L’accessoire star du défilé ? Une ceinture en corde, nouée à la taille, brute et élégante. Elle structure sans enfermer, évoque les vacances sans tomber dans le folklore. Unique à cette collection, elle incarne le nouveau souffle de Balmain. Les sacs à franges, eux, dansent au rythme des pas. Portés bas, balançant sur la hanche, ils ajoutent du mouvement à chaque silhouette. Et les coquillages, appliqués avec soin sur les robes, les hauts, les sacs, racontent une histoire plus intime : celle d’un rêve d’enfance d’Olivier Rousteing, transformé en trésor couture.

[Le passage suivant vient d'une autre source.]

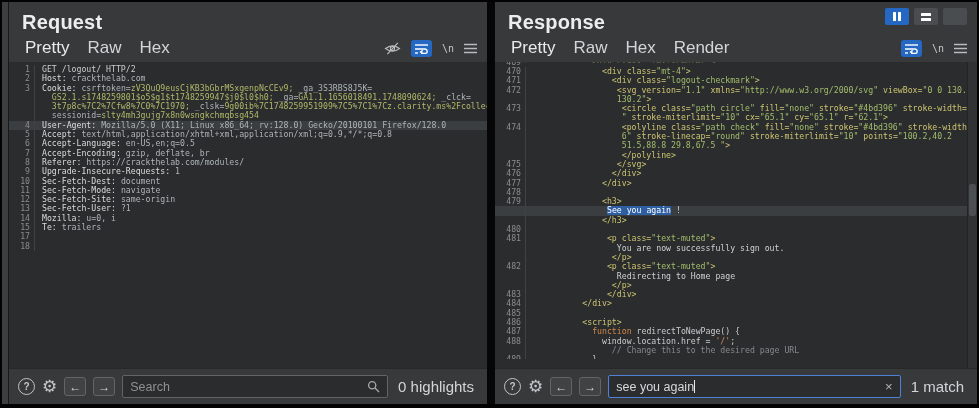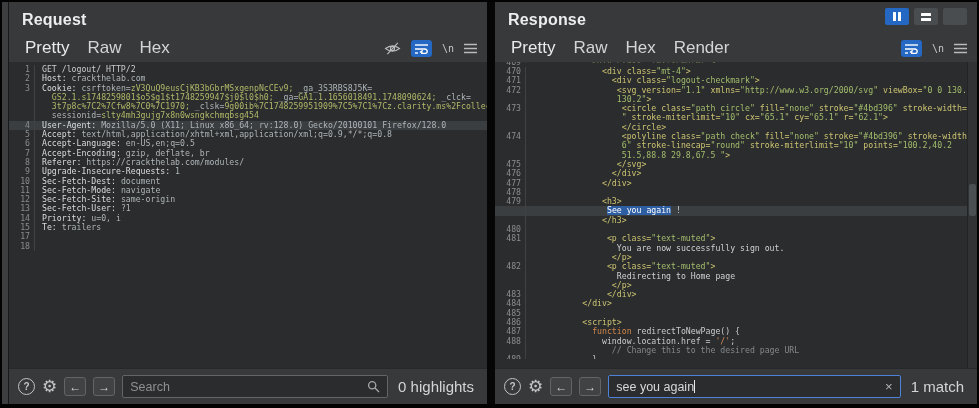--- a/index.html
+++ b/index.html
@@ -5,21 +5,21 @@
   html,body{margin:0;padding:0;background:#000;}
   body{width:979px;height:408px;position:relative;font-family:"Liberation Sans",sans-serif;-webkit-font-smoothing:antialiased;}
   .window{position:absolute;inset:0;border:2px solid #020202;border-bottom-width:4px;background:#0a0a0a;display:flex;box-sizing:border-box;overflow:hidden;}
   .left-strip{width:6px;background:#3c3e40;border-right:1px solid #18191a;flex:none;}
   .panel{background:#37393b;display:flex;flex-direction:column;box-sizing:border-box;min-width:0;}
   .panel.request{width:478px;flex:none;}
   .panel.response{flex:1;position:relative;}
   .divider{width:8px;background:#060606;flex:none;}
 
   .panel-head{height:32px;flex:none;padding:9px 0 0 13px;box-sizing:border-box;}
-  .panel-title{font-size:16px;font-weight:bold;color:#eceded;letter-spacing:.2px;}
+  .panel-title{font-size:20px;font-weight:bold;color:#eceded;letter-spacing:.2px;}
 
   .tabs-row{height:28px;flex:none;display:flex;align-items:center;padding:0 10px 0 7px;}
   .tab{padding:5px 9px;font-size:17px;color:#d3d5d7;position:relative;cursor:default;}
   .tab.active{color:#e9eaeb;}
   .tab.active::after{content:"";position:absolute;left:5px;right:5px;bottom:-2px;height:3px;background:#dd7030;}
   .tools{margin-left:auto;display:flex;align-items:center;gap:10px;}
   .tool{display:inline-flex;align-items:center;justify-content:center;color:#b9bbbd;}
   .wrap-btn{width:21px;height:17px;background:#2468c4;border-radius:3px;}
   .nl-label{font-family:"DejaVu Sans Mono",monospace;font-size:10px;color:#c6c8ca;}
 
@@ -169,21 +169,21 @@
         <div class="crow">
           <span class="gut">12</span>
           <span class="codearea"><span class="sg-k">Sec-Fetch-Site:</span><span class="sg-v"> same-origin</span></span>
         </div>
         <div class="crow">
           <span class="gut">13</span>
           <span class="codearea"><span class="sg-k">Sec-Fetch-User:</span><span class="sg-v"> ?1</span></span>
         </div>
         <div class="crow">
           <span class="gut">14</span>
-          <span class="codearea"><span class="sg-k">Priority:</span><span class="sg-v"> u=0, i</span></span>
+          <span class="codearea"><span class="sg-k">Mozilla:</span><span class="sg-v"> u=0, i</span></span>
         </div>
         <div class="crow">
           <span class="gut">15</span>
           <span class="codearea"><span class="sg-k">Te:</span><span class="sg-v"> trailers</span></span>
         </div>
         <div class="crow">
           <span class="gut">17</span>
           <span class="codearea"></span>
         </div>
         <div class="crow">
@@ -286,34 +286,34 @@
         </div>
         <div class="crow">
           <span class="gut">473</span>
           <span class="codearea"><span class="sg-t">                  &lt;circle class=</span><span class="sg-s">"path circle"</span><span class="sg-t"> fill=</span><span class="sg-s">"none"</span><span class="sg-t"> stroke=</span><span class="sg-s">"#4bd396"</span><span class="sg-t"> stroke-width=</span><span class="sg-s">"6</span></span>
         </div>
         <div class="crow">
           <span class="gut"></span>
           <span class="codearea"><span class="sg-s">                  "</span><span class="sg-t"> stroke-miterlimit=</span><span class="sg-s">"10"</span><span class="sg-t"> cx=</span><span class="sg-s">"65.1"</span><span class="sg-t"> cy=</span><span class="sg-s">"65.1"</span><span class="sg-t"> r=</span><span class="sg-s">"62.1"</span><span class="sg-t">&gt;</span></span>
         </div>
         <div class="crow">
-          <span class="gut"></span>
-          <span class="codearea"><span class="sg-t">                  &lt;/circle&gt;</span></span>
-        </div>
-        <div class="crow">
           <span class="gut">474</span>
           <span class="codearea"><span class="sg-t">                  &lt;polyline class=</span><span class="sg-s">"path check"</span><span class="sg-t"> fill=</span><span class="sg-s">"none"</span><span class="sg-t"> stroke=</span><span class="sg-s">"#4bd396"</span><span class="sg-t"> stroke-width=</span><span class="sg-s">"</span></span>
         </div>
         <div class="crow">
           <span class="gut"></span>
           <span class="codearea"><span class="sg-s">                  6"</span><span class="sg-t"> stroke-linecap=</span><span class="sg-s">"round"</span><span class="sg-t"> stroke-miterlimit=</span><span class="sg-s">"10"</span><span class="sg-t"> points=</span><span class="sg-s">"100.2,40.2</span></span>
         </div>
         <div class="crow">
           <span class="gut"></span>
           <span class="codearea"><span class="sg-s">                  51.5,88.8 29.8,67.5 "</span><span class="sg-t">&gt;</span></span>
+        </div>
+        <div class="crow">
+          <span class="gut"></span>
+          <span class="codearea"><span class="sg-t">                  &lt;/polyline&gt;</span></span>
         </div>
         <div class="crow">
           <span class="gut">475</span>
           <span class="codearea"><span class="sg-t">                 &lt;/svg&gt;</span></span>
         </div>
         <div class="crow">
           <span class="gut">476</span>
           <span class="codearea"><span class="sg-t">                &lt;/div&gt;</span></span>
         </div>
         <div class="crow">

Ce printemps-été 2026, Balmain ne cherche pas à imposer une tendance. Il propose une sensation. Celle d’un soir d’été, d’un corps qui se relâche, d’un vêtement qui accompagne plutôt qu’il contraint. Les volumes sont souples, les matières naturelles, les détails espiègles. Le maître des lieux ne renie rien. Il enrichit. Il explore. Il ouvre une nouvelle voie, plus douce, plus libre, mais toujours précise. Et dans cette collection où le souvenir devient matière, Balmain nous rappelle que la mode peut aussi être un voyage intérieur. Une mue. Un souffle. Un pas de côté.